Python is a dynamic programming language that allows fast, platform independent development. It is a high level programming language that uses a clear and consistent syntax, aiming for both concise and readable code. In contrast to MATLAB, it is a general purpose language, not directly aimed at numerical calculations. Additional functionality is provided by packages. For scientific functionality, the SciPy library (a package set) is key. This library adds functionality for fast numerical calculations, simulation and data visualization (and more). In this example, we will specifically make use of the NumPy and matplotlib packages.

Scripting with Python

We will reuse the example from the MATLAB and LaTeX scripting page. The thought process is exactly the same so we will not repeat all steps and only detail the code.

Below is the first fragment of the Python-script displayed. We notice several steps: first, the necessary packages are loaded. Second, the data is loaded from file and the transfer function is computed. Finally, the data is saved to file.

# Example Python script: read file data, compute, make plot and export

import matplotlib.pyplot as plt
from numpy import genfromtxt
import numpy as np

data = genfromtxt('latexMatlabScriptingAllData.csv', delimiter=',', \
                  skip_header=1)
data = np.transpose(data)  # reformat for easier data extraction

# extract data to more readable vectors
f = np.array(data[0])
V1 = np.array(data[1])
V2 = np.array(data[2])
phi = np.array(data[3])

# delete deprecated data structure
del data

# compute transfer function
T = V2 / V1
phi = -phi

# save data to file (np.c_ can be replaced by np.transpose)
np.savetxt('transfer_function_py.csv', np.c_[f, T, phi], delimiter=',', \
           header="f_Hz,T,phi_degree", comments='')

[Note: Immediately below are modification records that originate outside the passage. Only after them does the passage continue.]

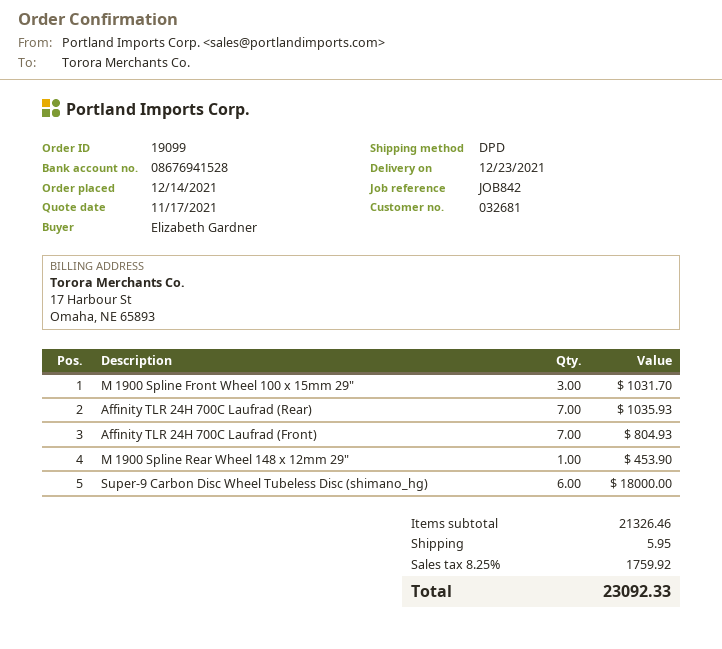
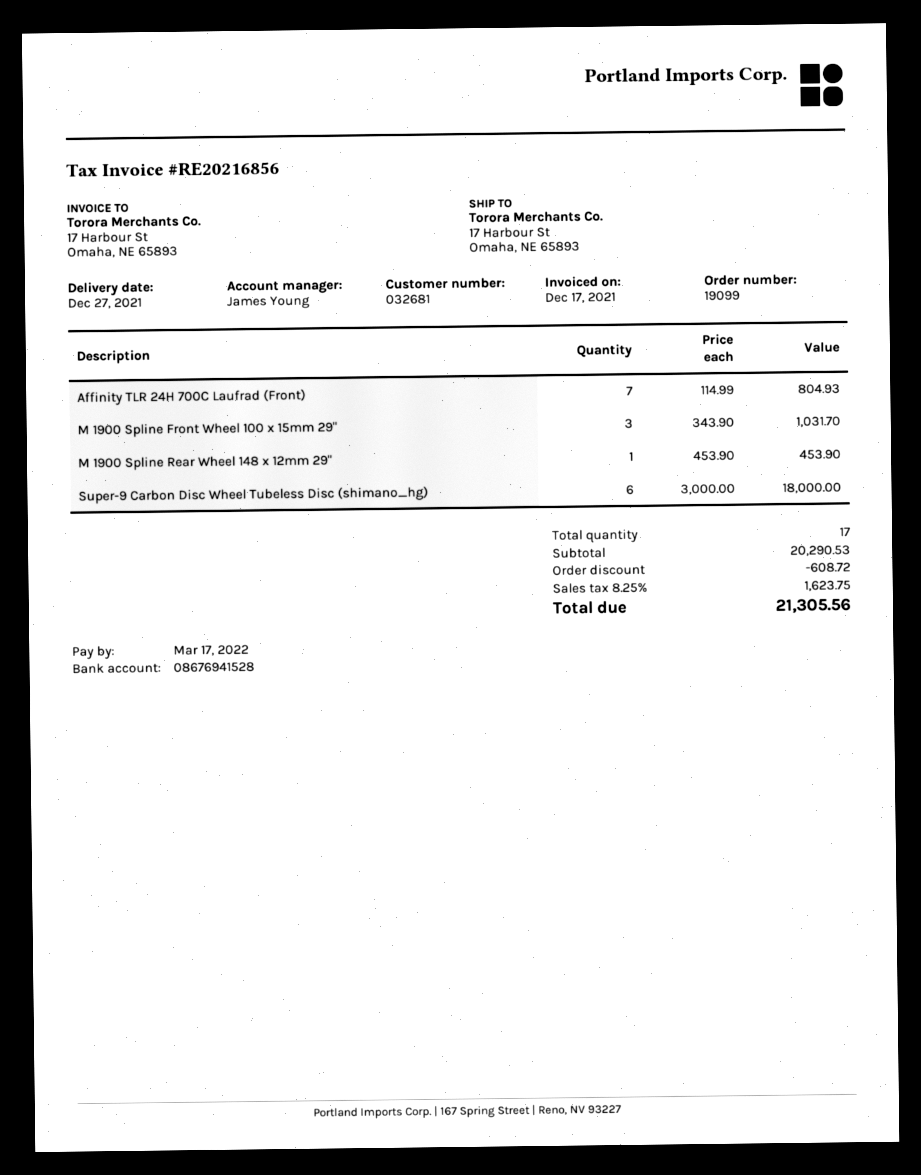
delivery date: 2021-12-23 -> 2021-12-27
Affinity TLR 24H 700C Laufrad (Rear): 7 for 1035.93 -> none
subtotal: 21326.46 -> 20290.53
discount: none -> 608.72
shipping: 5.95 -> none
tax: 8.25% = 1759.92 -> 8.25% = 1623.75
total: 23092.33 -> 21305.56

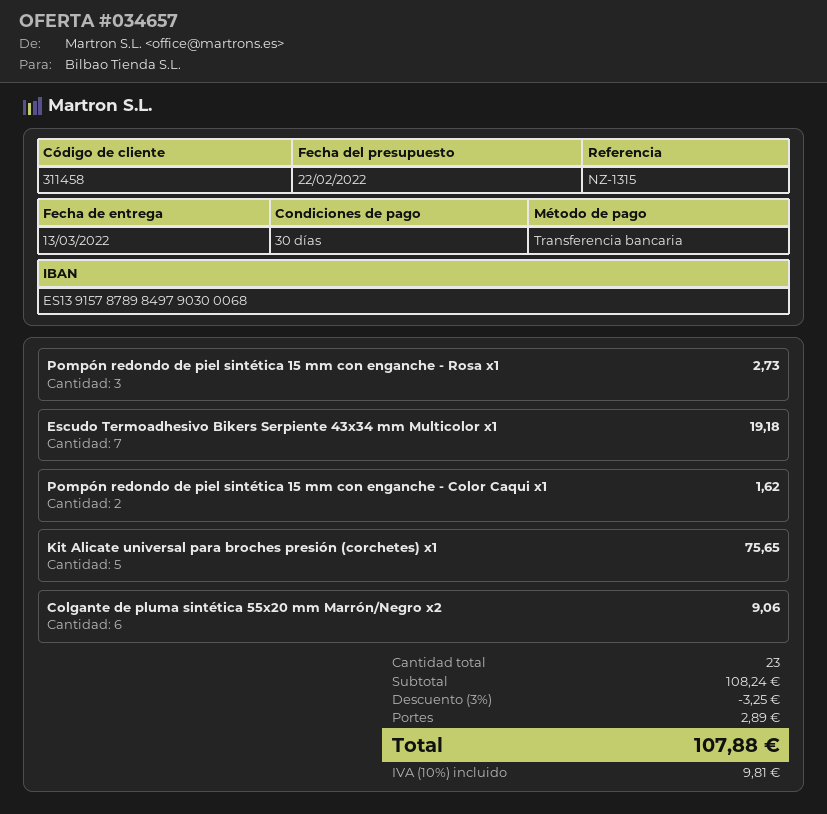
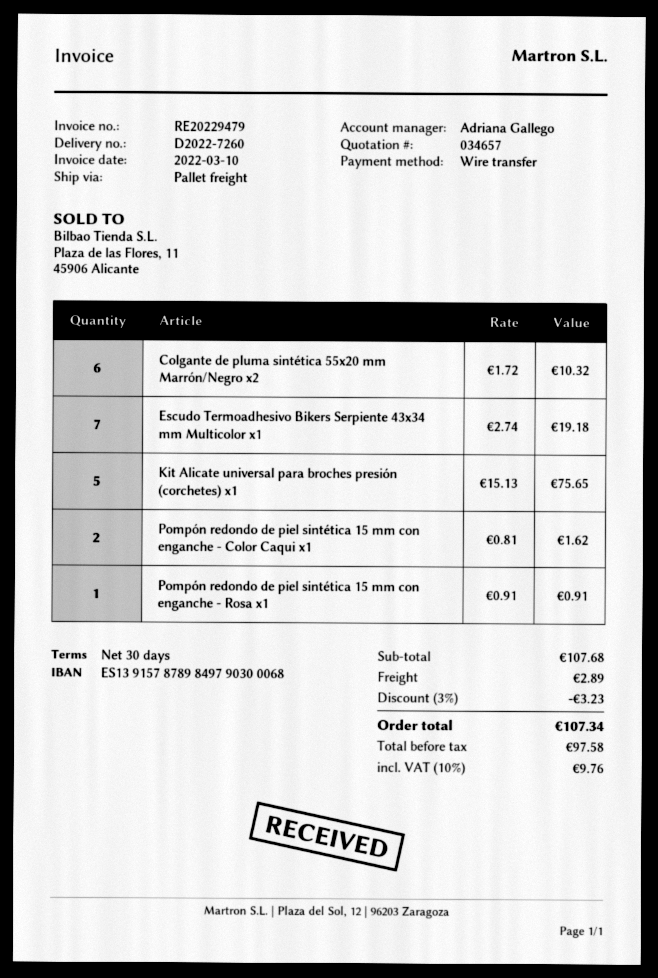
Pompón redondo de piel sintética 15 mm con enganche - Rosa x1: 3 for 2.73 -> 1 for 0.91
Colgante de pluma sintética 55x20 mm Marrón/Negro x2: 6 for 9.06 -> 6 for 10.32
subtotal: 108.24 -> 107.68
discount: 3% = 3.25 -> 3% = 3.23
tax: 10% = 9.81 -> 10% = 9.76
total: 107.88 -> 107.34

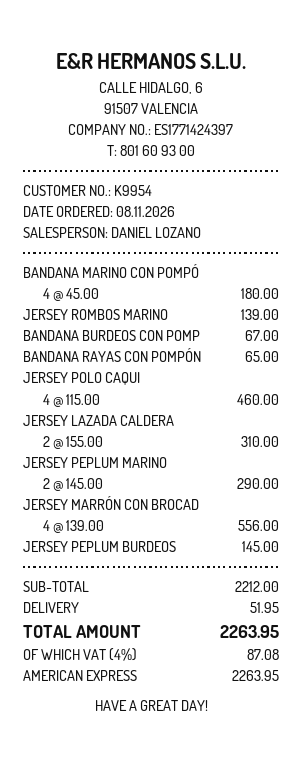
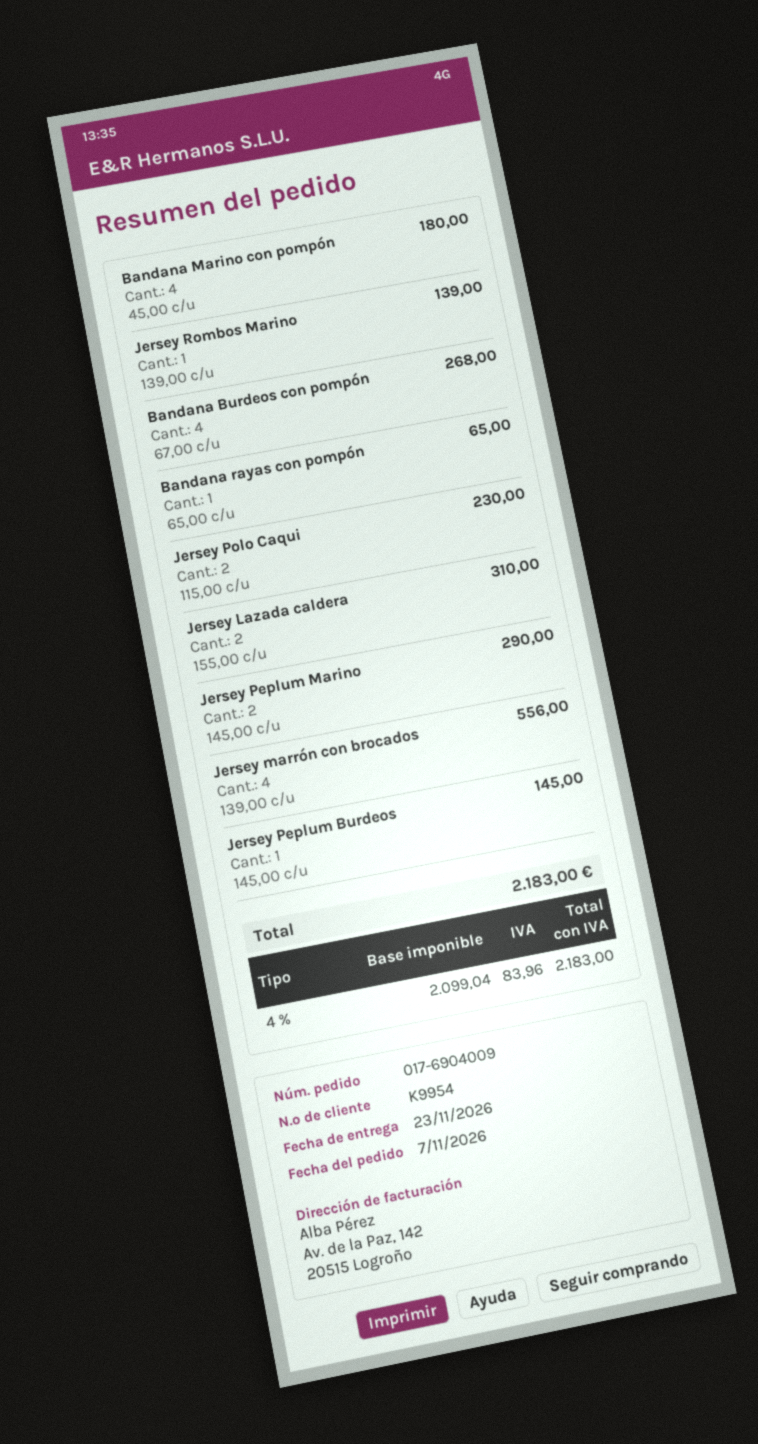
order date: 2026-11-08 -> 2026-11-07
BANDANA BURDEOS CON POMP: 1 x 67.00 = 67.00 -> 4 x 67.00 = 268.00
JERSEY POLO CAQUI: 4 x 115.00 = 460.00 -> 2 x 115.00 = 230.00
shipping: 51.95 -> none
tax: 4% = 87.08 -> 4% = 83.96
total: 2263.95 -> 2183.00

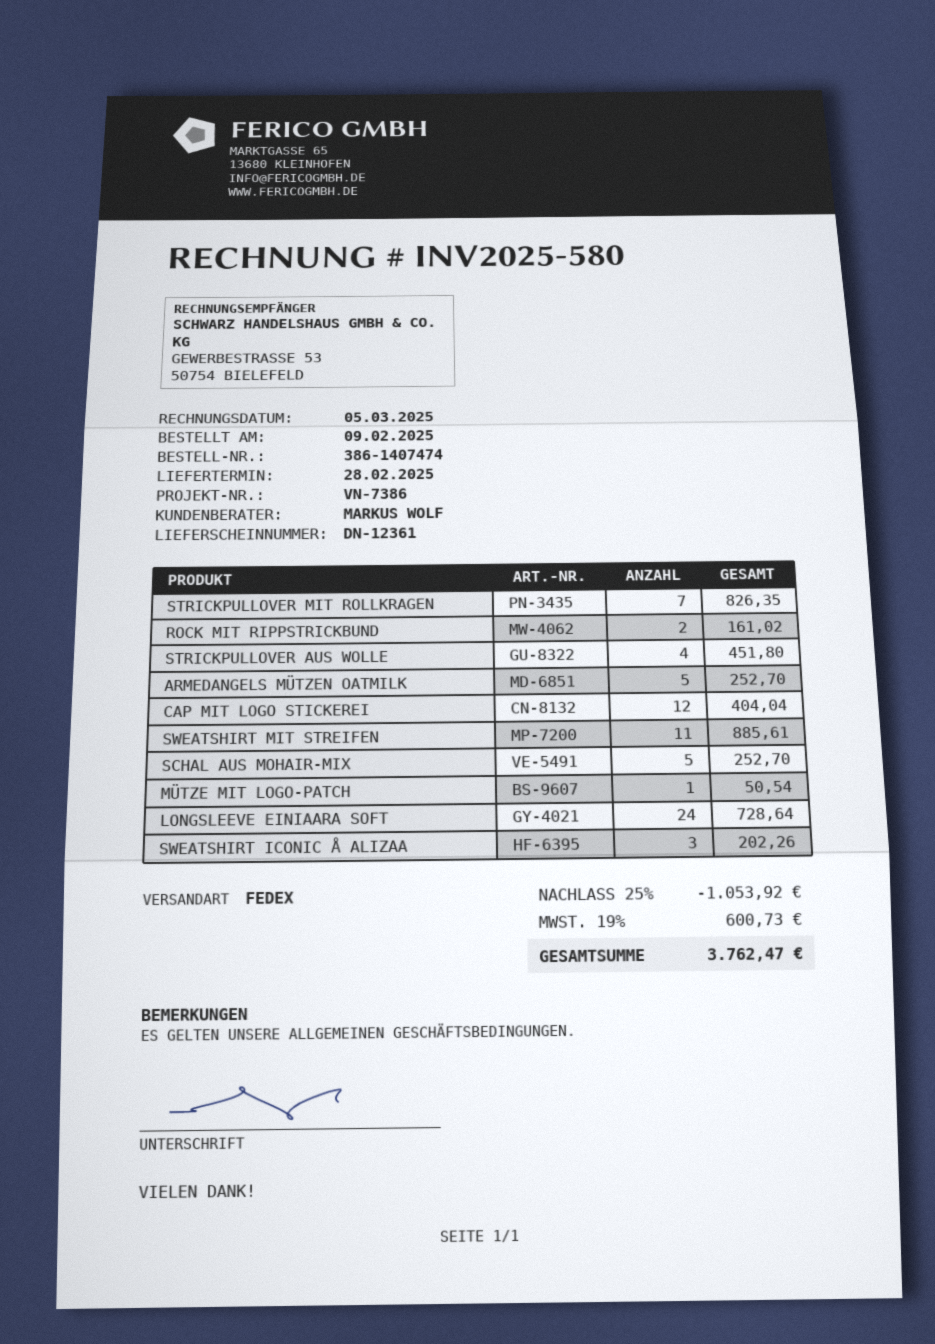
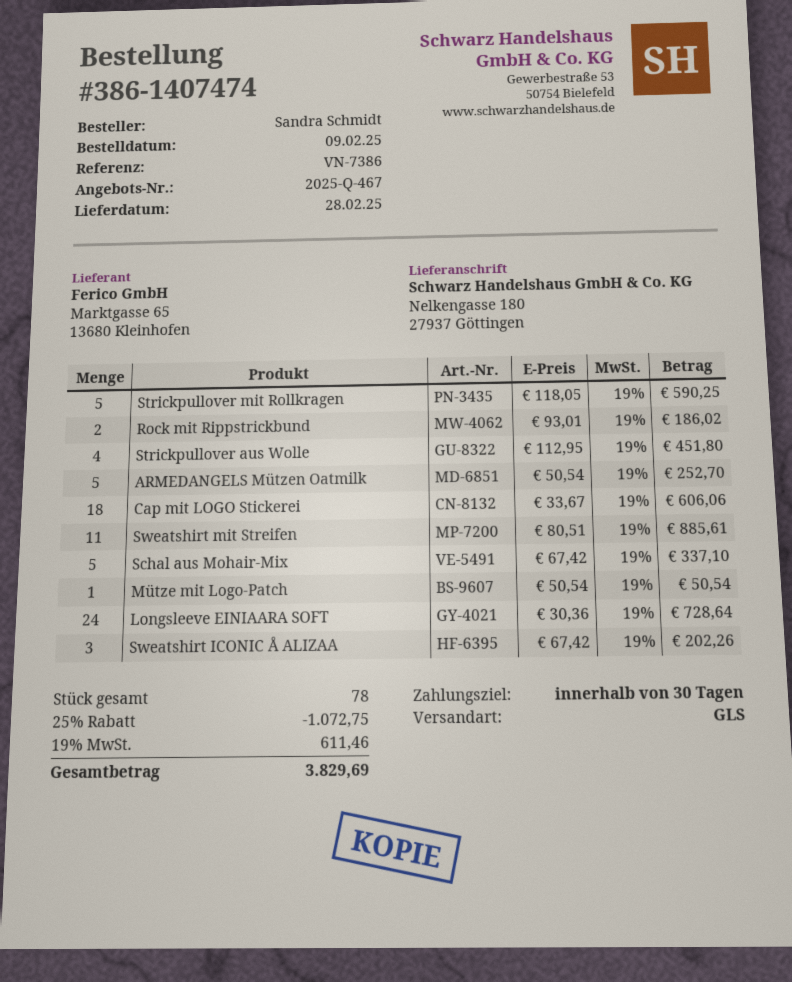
shipping method: FedEx -> GLS
STRICKPULLOVER MIT ROLLKRAGEN: 7 for 826.35 -> 5 for 590.25
ROCK MIT RIPPSTRICKBUND: 2 for 161.02 -> 2 for 186.02
CAP MIT LOGO STICKEREI: 12 for 404.04 -> 18 for 606.06
SCHAL AUS MOHAIR-MIX: 5 for 252.70 -> 5 for 337.10
discount: 25% = 1053.92 -> 25% = 1072.75
tax: 19% = 600.73 -> 19% = 611.46
total: 3762.47 -> 3829.69

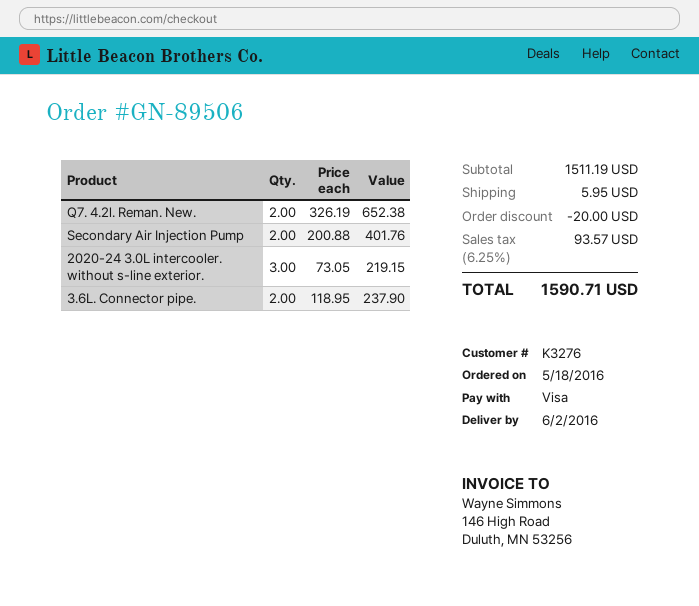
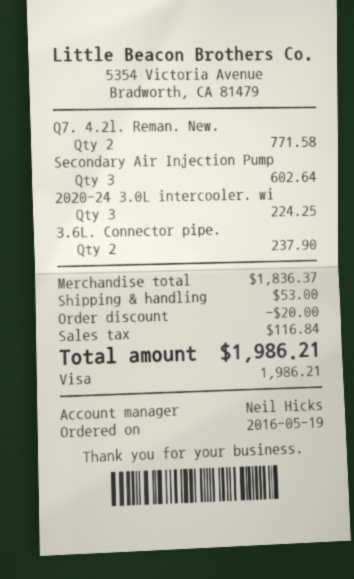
order date: 2016-05-18 -> 2016-05-19
Q7. 4.2l. Reman. New.: 2 for 652.38 -> 2 for 771.58
Secondary Air Injection Pump: 2 for 401.76 -> 3 for 602.64
2020-24 3.0L intercooler. without s-line exterior.: 3 for 219.15 -> 3 for 224.25
subtotal: 1511.19 -> 1836.37
shipping: 5.95 -> 53.00
tax: 93.57 -> 116.84
total: 1590.71 -> 1986.21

If we want to plot some data, we can make use of the (already loaded) matplotlib.pyplot class. The plotting commands from plotpy are very similar (sometimes identical) to their MATLAB counterparts. Important to note are the set_tight_layout command and explicit show method call. The first method is needed to ensure everything looks good. By default, it might be possible a title or label is (partially) out of the frame. This is fixed by this call. The second command displays the actual plot. Unlike the MATLAB counterpart, figure does not open a figure window. The show method opens a window for a specific figure (fig).

# generate plot
fig = plt.figure()
fig.add_subplot(2, 1, 1)
plt.semilogx(f, 20 * np.log10(T))
plt.xlabel('frequency [Hz]')
plt.ylabel('transfer function [V/V]')
fig.add_subplot(2, 1, 2)
plt.semilogx(f, phi)
plt.xlabel('frequency [Hz]')
plt.ylabel('phase [degree]')

# fix plot sizes (otherwise, some plots and labels might overlap)
fig.set_tight_layout(True)

# display plot
plt.show()

Finally, we need to save the plot. This is much easier with Python and pyplot than MATLAB. A single-line command suffices:

# save plot to file
fig.savefig('transfer_function_figure_py.pdf')

Source code

All source code used to create this page, including measurement data, is contained in the Python-script (.py) and CSV-file (.csv).